They worked silently and well together, like a neatly rehearsed concerto comprising wire, hands and pliers. It took a little while to get the fence looking like a real one that would do a decent job and Trav was surprised by how he could work with this woman without feeling he had to say anything at all.

Then she was beside him again and he was back having trouble keeping his mind on the job. Her perfume was wafting around his nostrils. He could hear the small gasps she made as she tied off a particularly tricky knot.

They were just finishing when the gun went off.

Bang!

‘Bloody old Joe.'

‘Bloody old Joe.'

Their voices competed. ‘Jinx,' said Tammy automatically. She grinned up at him and then slightly ducked her head.

Trav got the feeling that grin was in spite of herself. She lapsed back into silence as she worked to tie off the final wire. ‘There. Done. Nice working with you, Trav.' She handed over the pliers and went to walk away.

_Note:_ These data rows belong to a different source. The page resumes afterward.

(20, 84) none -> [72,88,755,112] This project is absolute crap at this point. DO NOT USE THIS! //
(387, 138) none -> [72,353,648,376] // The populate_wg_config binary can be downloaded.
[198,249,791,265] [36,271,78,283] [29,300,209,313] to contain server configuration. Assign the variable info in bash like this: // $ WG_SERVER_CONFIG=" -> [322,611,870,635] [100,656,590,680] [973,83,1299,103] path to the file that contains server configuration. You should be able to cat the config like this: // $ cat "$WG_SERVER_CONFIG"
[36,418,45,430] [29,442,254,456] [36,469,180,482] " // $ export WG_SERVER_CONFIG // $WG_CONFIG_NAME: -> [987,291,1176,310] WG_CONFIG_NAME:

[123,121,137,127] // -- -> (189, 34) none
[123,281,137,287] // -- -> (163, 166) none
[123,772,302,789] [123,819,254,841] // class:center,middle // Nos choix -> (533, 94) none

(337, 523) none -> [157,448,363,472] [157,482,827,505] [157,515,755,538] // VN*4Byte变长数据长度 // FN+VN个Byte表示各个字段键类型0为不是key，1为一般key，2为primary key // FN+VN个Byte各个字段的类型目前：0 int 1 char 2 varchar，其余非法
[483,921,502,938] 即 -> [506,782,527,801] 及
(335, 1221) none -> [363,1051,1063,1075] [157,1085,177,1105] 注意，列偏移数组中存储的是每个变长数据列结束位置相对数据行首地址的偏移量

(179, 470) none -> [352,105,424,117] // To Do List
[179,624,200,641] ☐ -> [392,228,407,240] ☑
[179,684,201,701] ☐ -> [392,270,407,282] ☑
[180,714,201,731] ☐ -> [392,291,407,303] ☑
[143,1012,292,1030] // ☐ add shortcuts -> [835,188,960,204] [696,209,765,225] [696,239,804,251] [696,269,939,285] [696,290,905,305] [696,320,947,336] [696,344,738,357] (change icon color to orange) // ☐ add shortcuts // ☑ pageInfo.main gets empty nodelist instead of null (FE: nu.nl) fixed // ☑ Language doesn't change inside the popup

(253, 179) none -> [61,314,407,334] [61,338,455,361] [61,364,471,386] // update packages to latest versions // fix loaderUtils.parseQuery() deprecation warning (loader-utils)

‘Hang on,' he spluttered, annoyed for some reason by her abruptness. ‘Can I offer you a drink? Or at least some thanks for helping me out here. You can't just walk off!'

‘Can't I?' she said, swinging back around to face him.

‘No, you can't.' He wondered why he was now being so short with
her
. ‘But then again, I suppose you can. It's your life.' He reached a hand up in agitation to ruffle his buzz cut. And caught her checking out his belly, his chest, his body.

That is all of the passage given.